Plan 9 From Outer Space: The “Citizen Kane” of bad movies…in high definition. The brilliance of Tim Burton’s “Ed Wood” was how it poignantly drew comparisons between the king of bad movies and his highbrow equivalent, Orson Welles. “Plan 9” was indeed his swan song, even if it’s nowhere as bizarre as his surreal “transvestites are people too” PSA, “Glen or Glenda.”
Available on Blu-ray

Charade: Sixties spy thrillers don’t get much better than this, with the presence of names like Cary Grant, Audrey Hepburn, and James Coburn. Toss in a tasty score by Henry Mancini, and it’s love.

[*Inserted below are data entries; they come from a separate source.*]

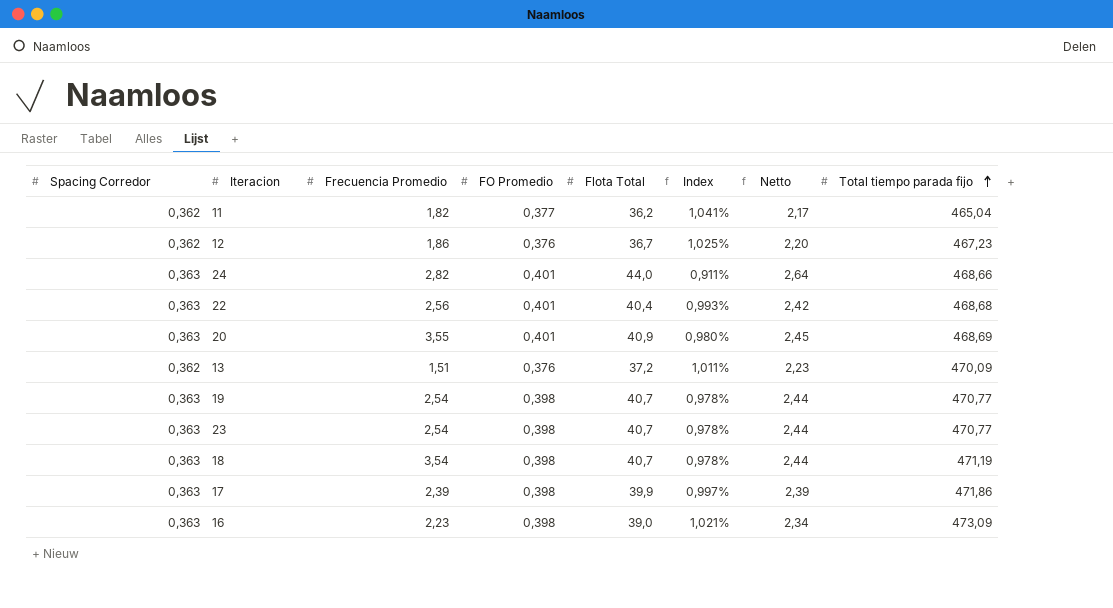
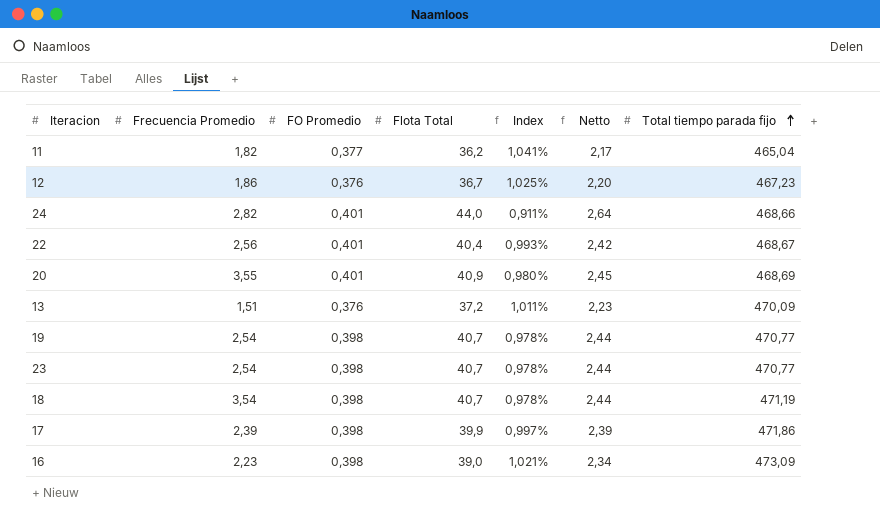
column Spacing Corredor | position: 1 -> none
22 | Total tiempo parada fijo: 468,68 -> 468,67

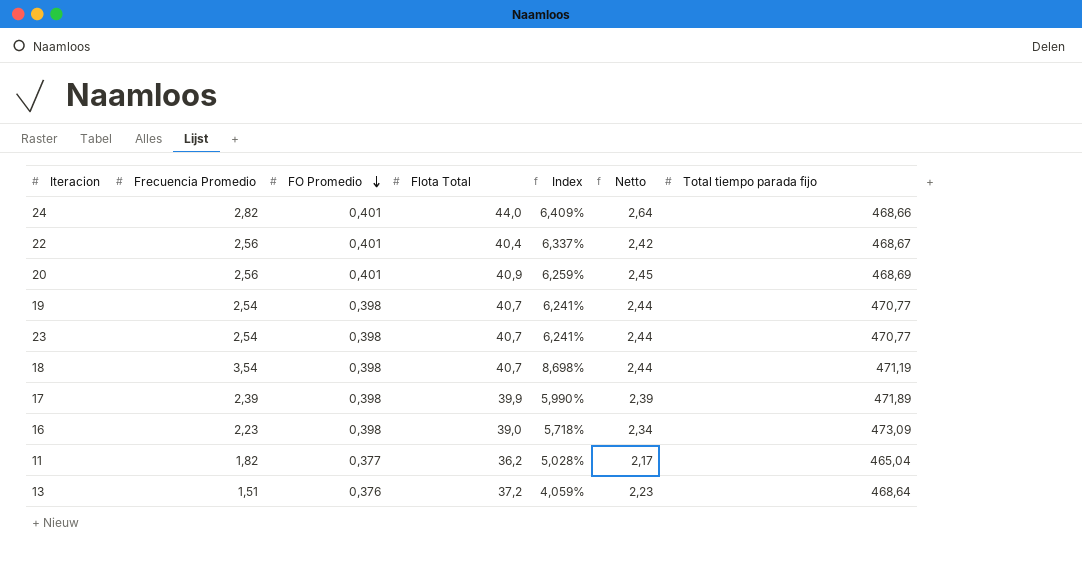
row order: Total tiempo parada fijo ascending -> FO Promedio descending
column Index | formula: [FO Promedio] / [Flota Total] -> [Frecuencia Promedio] / [Flota Total]
row 12: 1,86 | 0,376 | 36,7 | 1,025% | 2,20 | 467,23 -> none
20 | Frecuencia Promedio: 3,55 -> 2,56
17 | Total tiempo parada fijo: 471,86 -> 471,89
13 | Total tiempo parada fijo: 470,09 -> 468,64

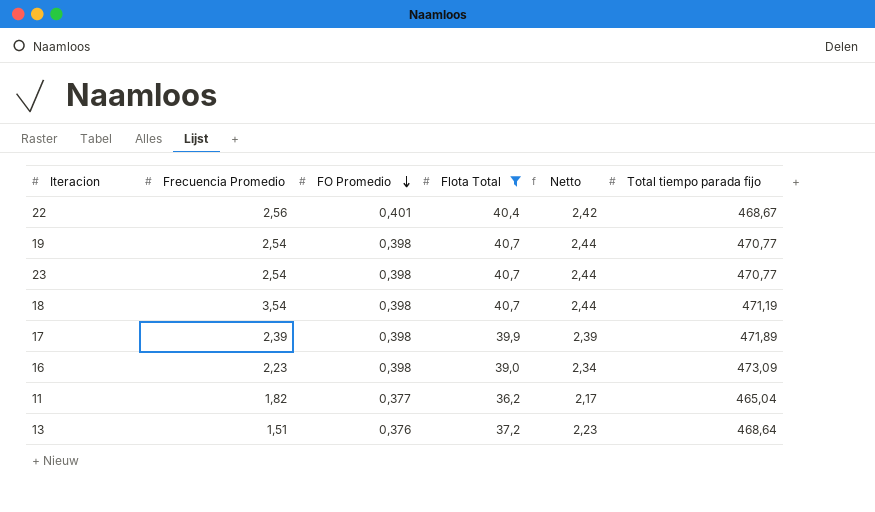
filter: none -> Flota Total <= 40,7
column Index | formula: [Frecuencia Promedio] / [Flota Total] -> none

This one has been out on Blu-ray from Criterion for awhile, but Universal is releasing their own version for their 100th anniversary.
Available on Blu-ray

To Catch a Thief: Speaking of Cary Grant, who doesn’t love Grant romping with Grace Kelly in a suspenseful Hitchcock movie?
Available on Blu-ray

Striptease: I saw this movie around that time in life that puberty kicks, and I saw it for one pure and simple reason, as I’m sure you can imagine.